WHAT THIS TASK INVOLVES ::
Return all entries verbatim; skip any pictures.

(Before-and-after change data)

□ □ □ □

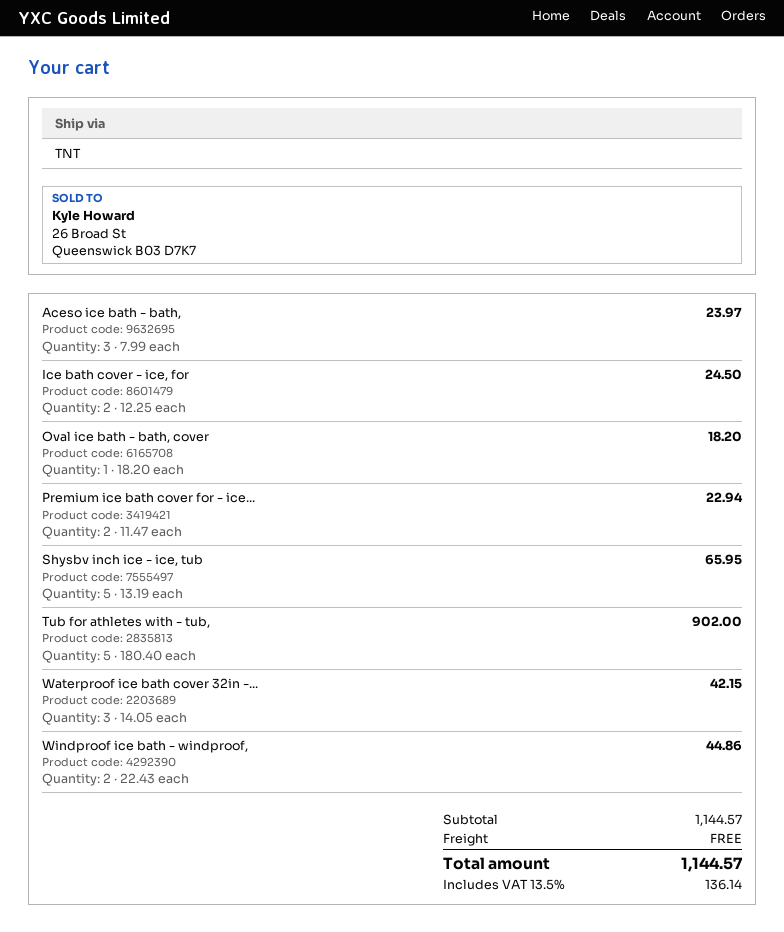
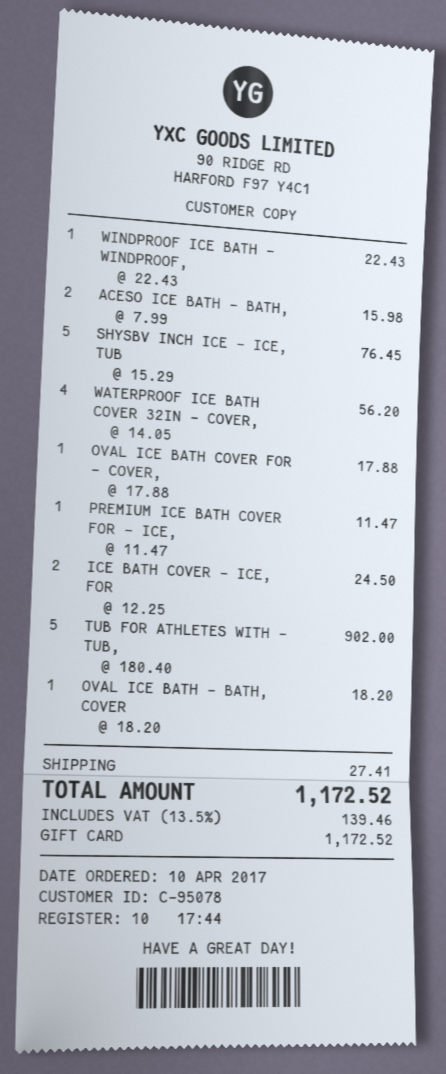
Aceso ice bath - bath,: 3 x 7.99 = 23.97 -> 2 x 7.99 = 15.98
Premium ice bath cover for - ice...: 2 x 11.47 = 22.94 -> 1 x 11.47 = 11.47
Shysbv inch ice - ice, tub: 5 x 13.19 = 65.95 -> 5 x 15.29 = 76.45
Waterproof ice bath cover 32in -...: 3 x 14.05 = 42.15 -> 4 x 14.05 = 56.20
Windproof ice bath - windproof,: 2 x 22.43 = 44.86 -> 1 x 22.43 = 22.43
OVAL ICE BATH COVER FOR - COVER,: none -> 1 x 17.88 = 17.88
shipping: 0.00 -> 27.41
tax: 13.5% = 136.14 -> 13.5% = 139.46
total: 1144.57 -> 1172.52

□ □ □ □

FINISHED EXERCISE ::
Aceso ice bath - bath,: 3 x 7.99 = 23.97 -> 2 x 7.99 = 15.98
Premium ice bath cover for - ice...: 2 x 11.47 = 22.94 -> 1 x 11.47 = 11.47
Shysbv inch ice - ice, tub: 5 x 13.19 = 65.95 -> 5 x 15.29 = 76.45
Waterproof ice bath cover 32in -...: 3 x 14.05 = 42.15 -> 4 x 14.05 = 56.20
Windproof ice bath - windproof,: 2 x 22.43 = 44.86 -> 1 x 22.43 = 22.43
OVAL ICE BATH COVER FOR - COVER,: none -> 1 x 17.88 = 17.88
shipping: 0.00 -> 27.41
tax: 13.5% = 136.14 -> 13.5% = 139.46
total: 1144.57 -> 1172.52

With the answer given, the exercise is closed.